Understanding the Challenges
Implementing and maintaining a robust data governance framework has been a significant challenge to the financial services industry for decades. FSIs typically comprise complex organizational structures, manage an expansive range of data types and sources, and are subject to some of the most stringent security and privacy regulations.
As the industry moves toward digital transformation, the importance of a robust but dynamic data governance framework becomes increasingly evident. It's not simply about compliance but improving operational efficiency, enhancing customer experiences, and driving informed decision-making across the organization. More specifically, FSIs tend to struggle with the following:
- Data Security and Privacy Compliance
- Data Quality Management and Maintenance
- Data Discovery and Collaboration
- Organizational Maturity and Discipline
The industry's challenge, then, lies in overcoming the hurdles of outdated systems, cross-functional alignment and coordination, and intricate legal landscapes. Implementing a data governance strategy simultaneously leveraging the appropriate technologies and fostering a culture of applied data governance is paramount.
"Data governance must become a natural extension of the organization's being. It's the people, process, and technology coming together in a data-minded endeavor to power all decisions made across the organization."
Harnessing the Power of Unity Catalog
Awareness, visibility, access, and observability are all at the heart of the data governance challenge. Databricks Unity Catalog is a unified data and AI governance solution designed from the ground up to address and solve these critical challenges.
Unity Catalog is engineered to help organizations address critical data governance issues and achieve a greater state of data awareness. More specifically, Unity Catalog can help FSIs:
- Improve data visibility and understanding. Unity Catalog's centralized approach provides a unified view of data assets and their utilization. It makes it easy for organizations to understand how their data is used, the decisions it powers, and the value it delivers.

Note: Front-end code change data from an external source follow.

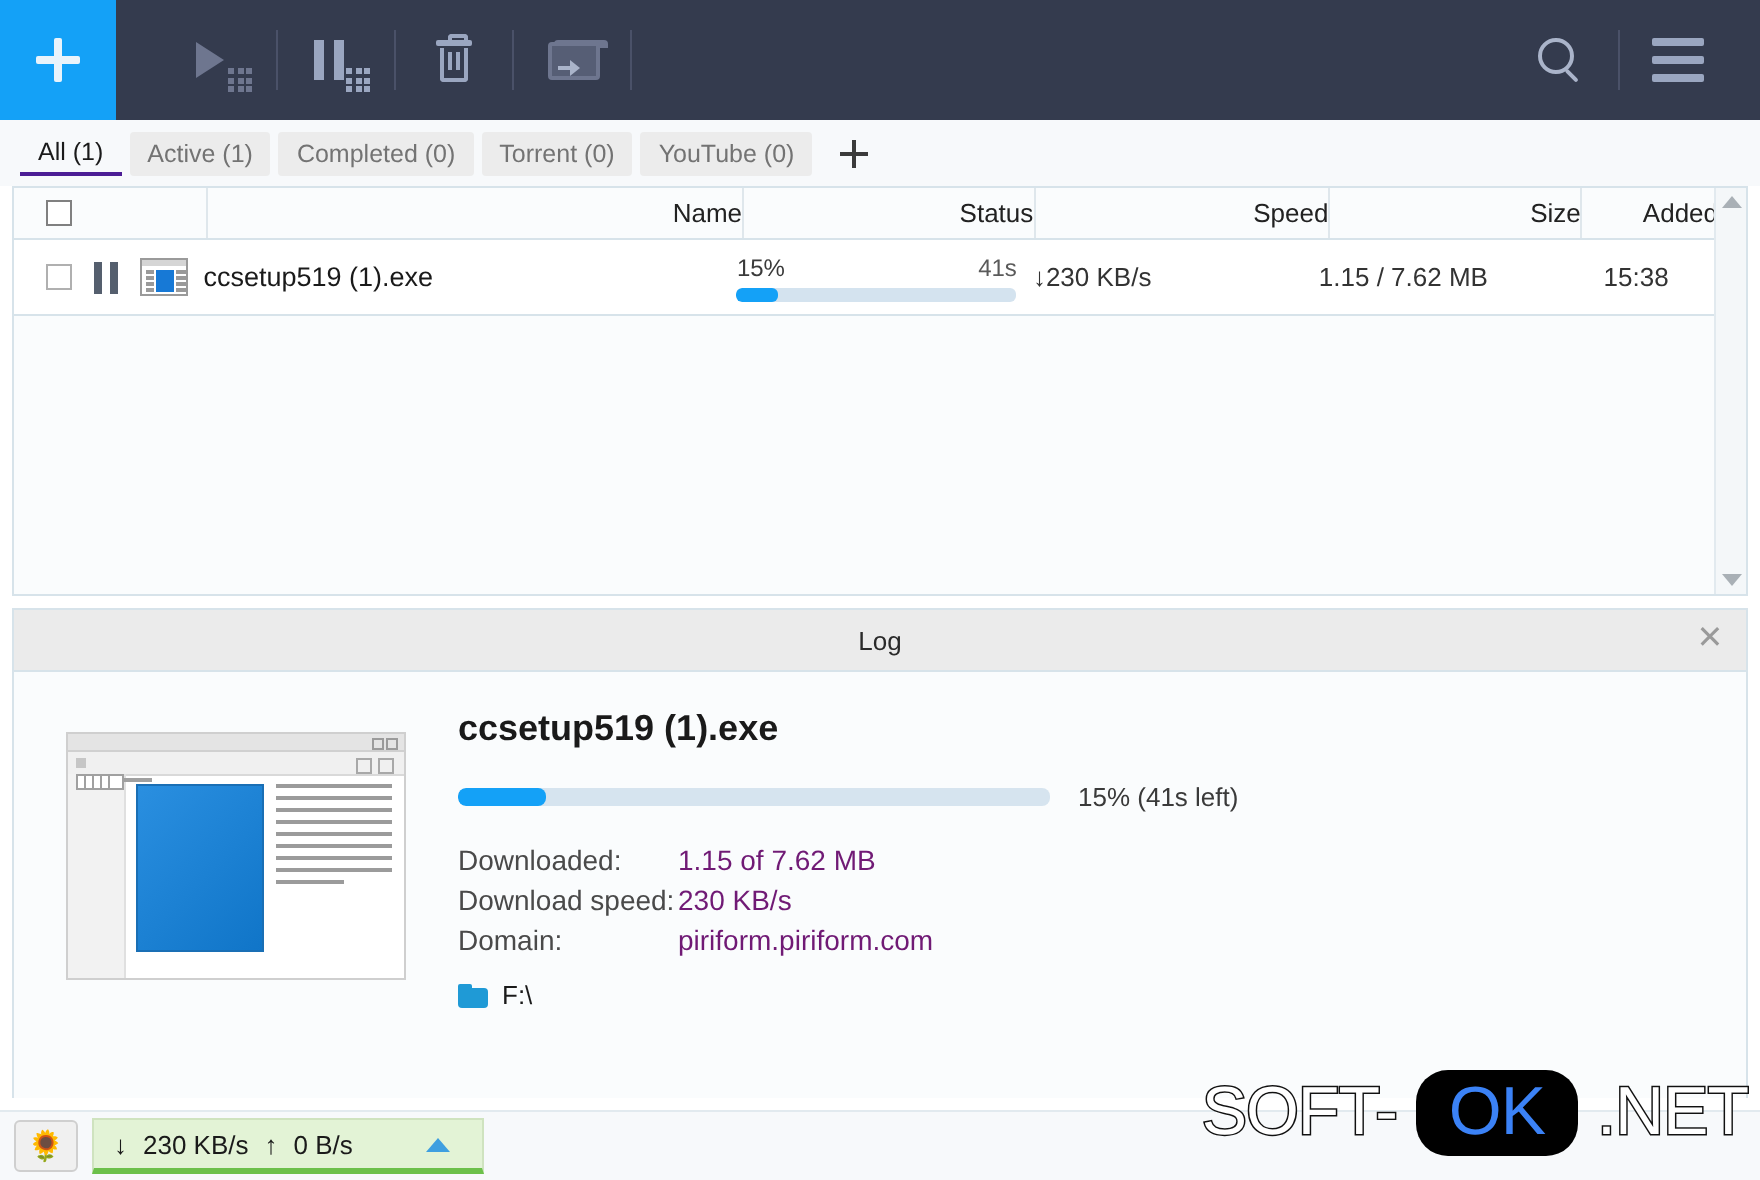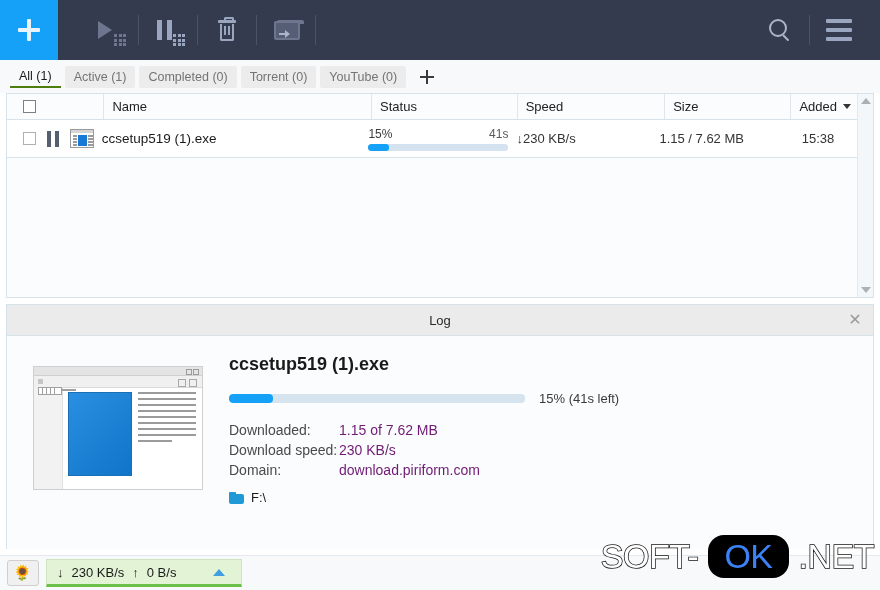"All (1)" .tab.active { border-bottom: 2px solid #4d7c0f -> 2px solid #4c1d95 }
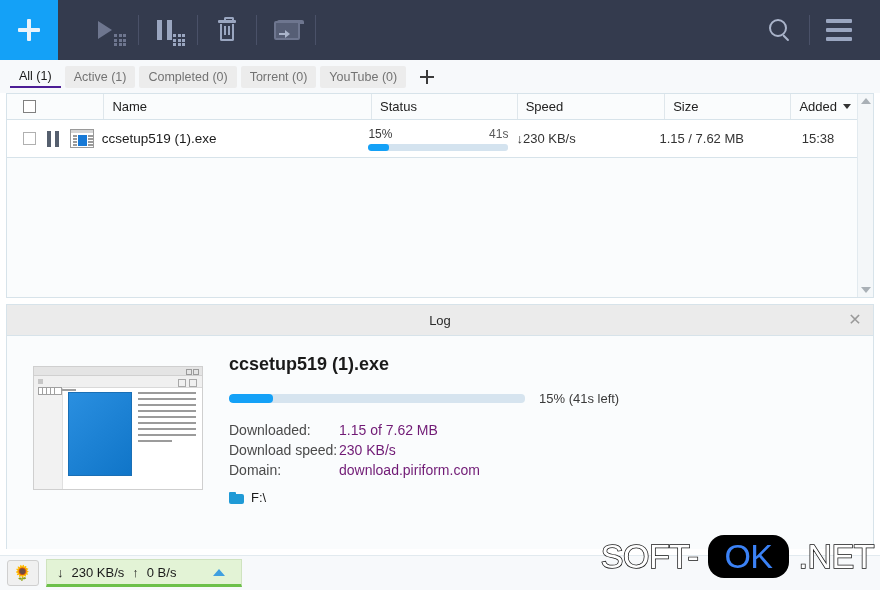"Name" .hc { justify-content: none -> flex-end }
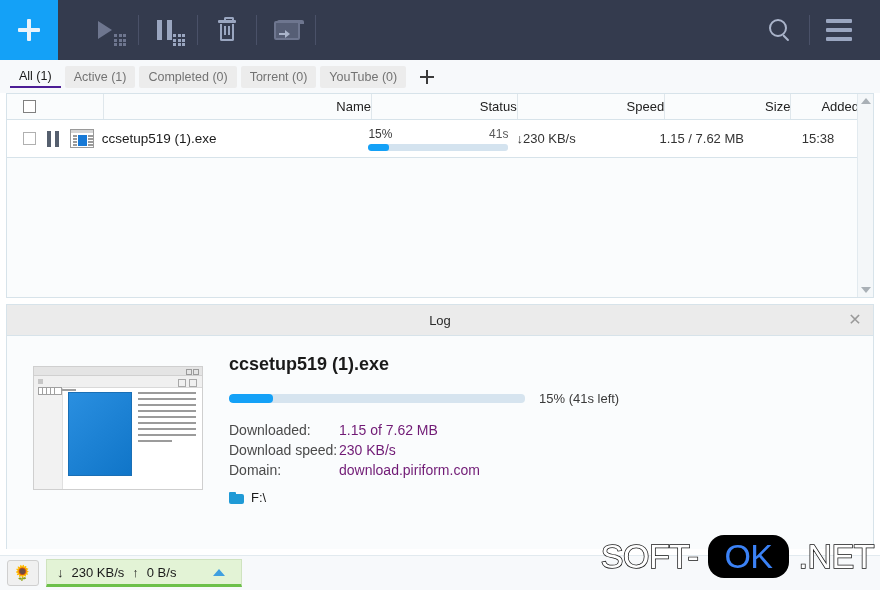"download.piriform.com" div.v { text: download.piriform.com -> piriform.piriform.com }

- Strengthen data security and regulatory compliance. Unity Catalog employs a single permission model to ensure consistent application of access policies. Fine-grained access controls further enhance security measures.
- Automate critical governance tasks. Unity Catalog offers native services to automate several functions, including (near real-time) lineage, asset monitoring and observability, and auditing.
- Foster a culture of data ownership and mindedness. Unity Catalog's unified view of data assets naturally cultivates an environment of transparency, consistency, and collaboration – allowing organizations to optimize the responsibility and accountability matrix, elevating the general level of data maturity and discipline.
Implementing Unity Catalog allows FSIs to embed a unified operational governance layer at the core of the data ecosystem – built to centralize visibility, access and permissions models, observability, and data sharing and distribution.
Interoperability: The Key to Comprehensive Data Governance
FSIs increasingly embrace a more diverse set of specialized systems and technologies to handle the vast data ecosystem. Ensuring compatibility and harmonious collaboration between these technologies is essential for the sustainability and effectiveness of a data governance framework.
Figure 1 shows the vast requirements for the data governance framework across the modern data ecosystem. What's more, is the level of interoperability required between systems and stages. Data quality monitoring, for example, would primarily come into play after the ingestion stage. On the other hand, data lineage and search and discovery must be considered across the entire estate.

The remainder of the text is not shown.